O’Loughlin, who is in his third season with the Tigers, was looking forward to helping the club push for a historic first Hampden league finals campaign.
Instead, he will be confined to the bench for the under 18½s as coach and then sit around tomorrow watching and hoping his teammates can upset second-placed Koroit and steal fifth spot.
“I will be there this week,” he said. “The boys (under 18½s) are going really well. Hopefully I can get something out of the year.”
His team is third entering tomorrow’s final home-and-away match.
O’Loughlin will see a specialist in Melbourne on Monday to discuss his surgical options.
The Portland Tigers cricketer is already preparing for a summer of rehab, instead of plying his all-round skills with bat and ball.

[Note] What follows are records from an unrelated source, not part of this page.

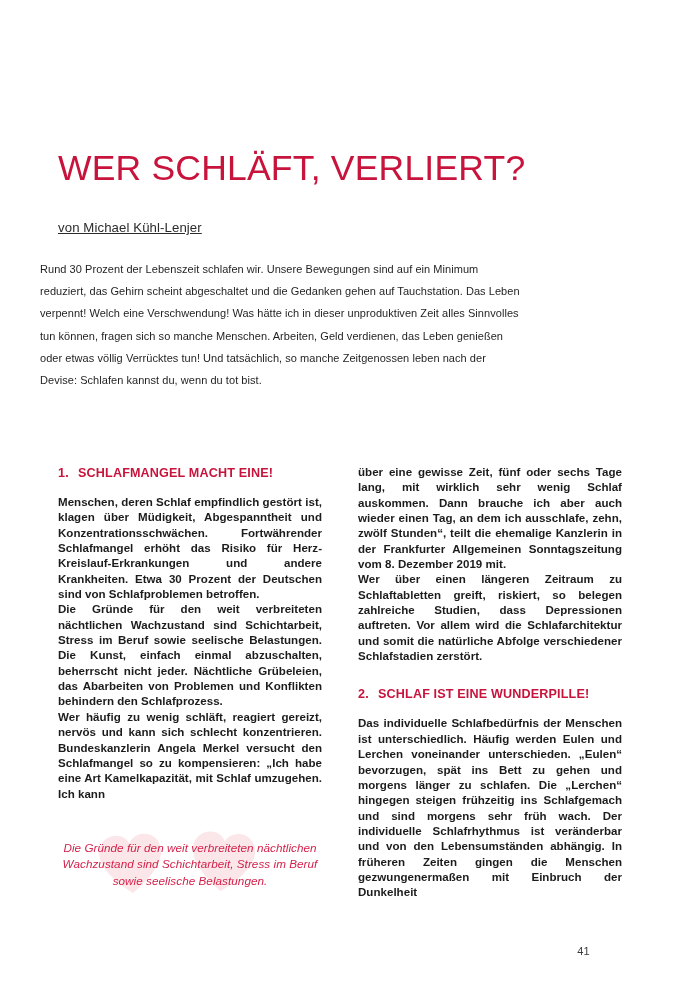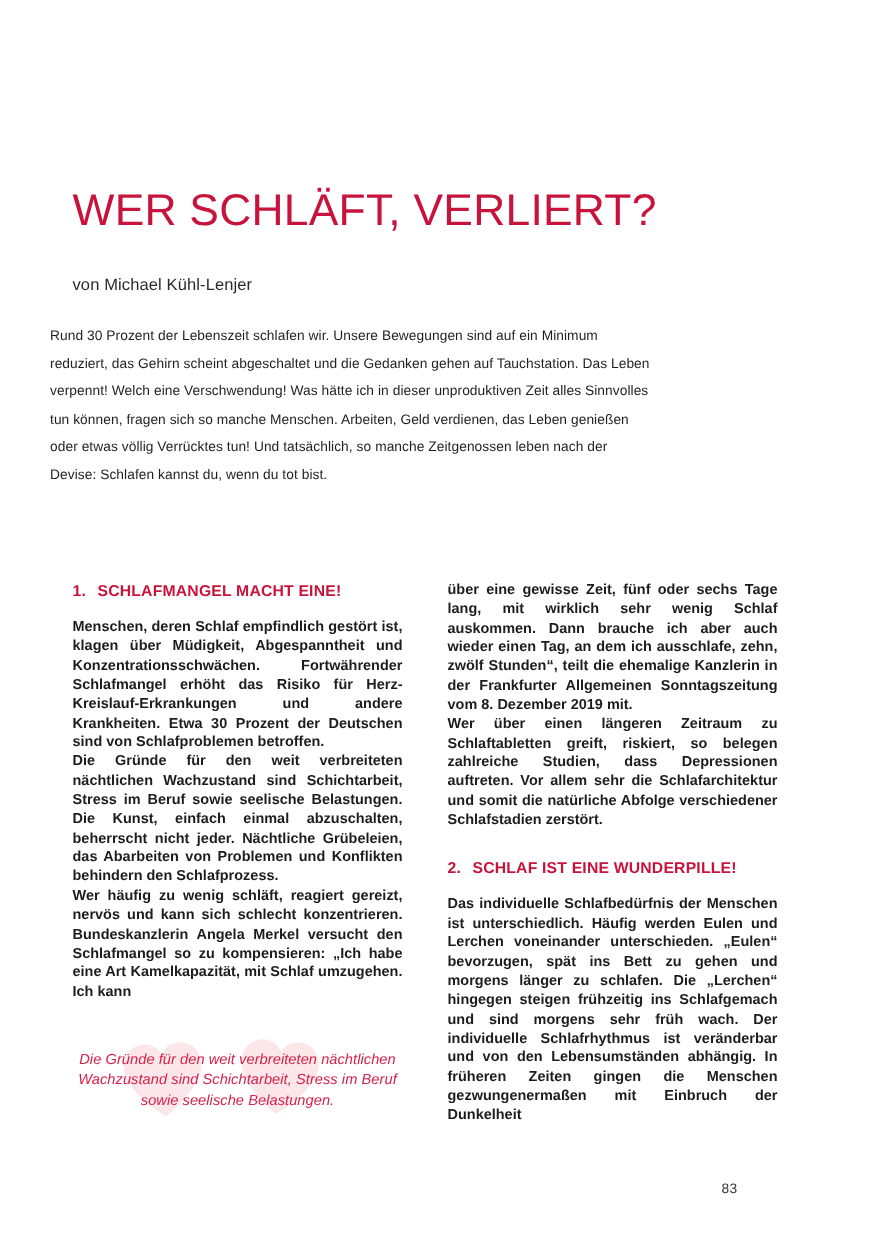--- a/index.html
+++ b/index.html
@@ -49,6 +49,7 @@
     font-weight: 400;
     color: #2b2b2b;
     letter-spacing: 0.1px;
+    text-decoration: underline;
   }
 
   

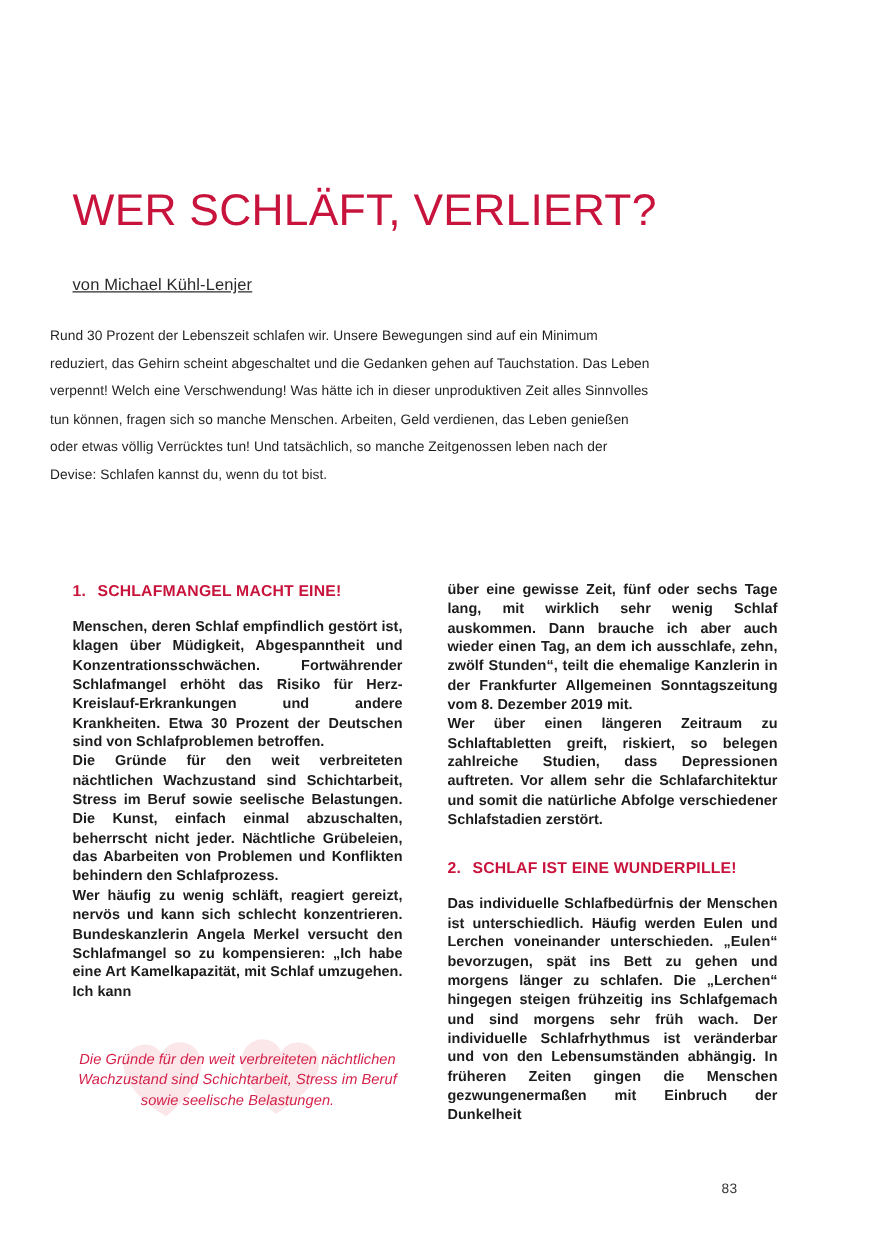--- a/index.html
+++ b/index.html
@@ -199,7 +199,7 @@
     <div class="col col-right">
 
       <p class="body-p">über eine gewisse Zeit, fünf oder sechs Tage lang, mit wirklich sehr wenig Schlaf auskommen. Dann brauche ich aber auch wieder einen Tag, an dem ich ausschlafe, zehn, zwölf Stunden“, teilt die ehemalige Kanzlerin in der Frankfurter Allgemeinen Sonntagszeitung vom 8. Dezember 2019 mit.</p>
-      <p class="body-p">Wer über einen längeren Zeitraum zu Schlaftabletten greift, riskiert, so belegen zahlreiche Studien, dass Depressionen auftreten. Vor allem sehr die Schlafarchitektur und somit die natürliche Abfolge verschiedener Schlafstadien zerstört.</p>
+      <p class="body-p">Wer über einen längeren Zeitraum zu Schlaftabletten greift, riskiert, so belegen zahlreiche Studien, dass Depressionen auftreten. Vor allem wird die Schlafarchitektur und somit die natürliche Abfolge verschiedener Schlafstadien zerstört.</p>
 
       <h2 class="section-head spaced-above">
         <span class="num">2.</span>

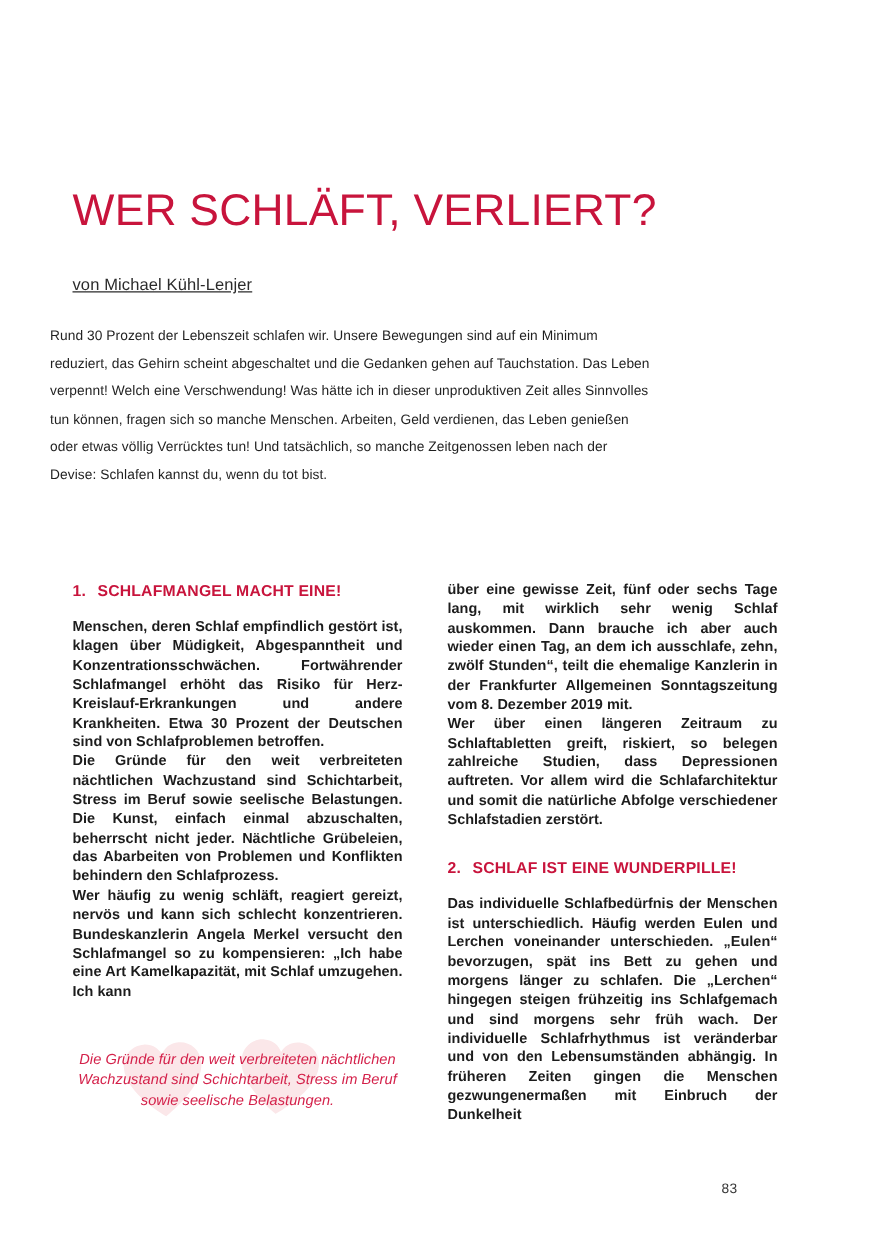--- a/index.html
+++ b/index.html
@@ -211,7 +211,7 @@
     </div>
   </div>
 
-  <div class="folio">83</div>
+  <div class="folio">41</div>
 
 </div>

“The doctor said I definitely won’t be playing this season and I will have to do my rehab right if I’m going to get back playing at all. His words were ‘it’s rooted’.”
O’Loughlin said the injury happened about 10 minutes into the final quarter of last Saturday’s match at Hanlon Park.
“I was chasing (an opponent) and I just went to stop and it just dislocated. There was nothing in it at all. As I did it, I felt it go. I thought I had broken my leg. I saw it was sideways. It’s not a nice feeling.”
O’Loughlin, who moved from Bacchus Marsh to join former Tigers coach Jarrod Holt at Portland three seasons ago, said the timing of the injury couldn’t have been worse.
While he can play in the ruck, he has spent more time forward this year as the Tigers look for marking power.
His injury means teenager Ben Malcolm will have to carry the bulk of the ruck work tomorrow against Koroit’s twin towers of Nathan Meade and Jeremy Hausler.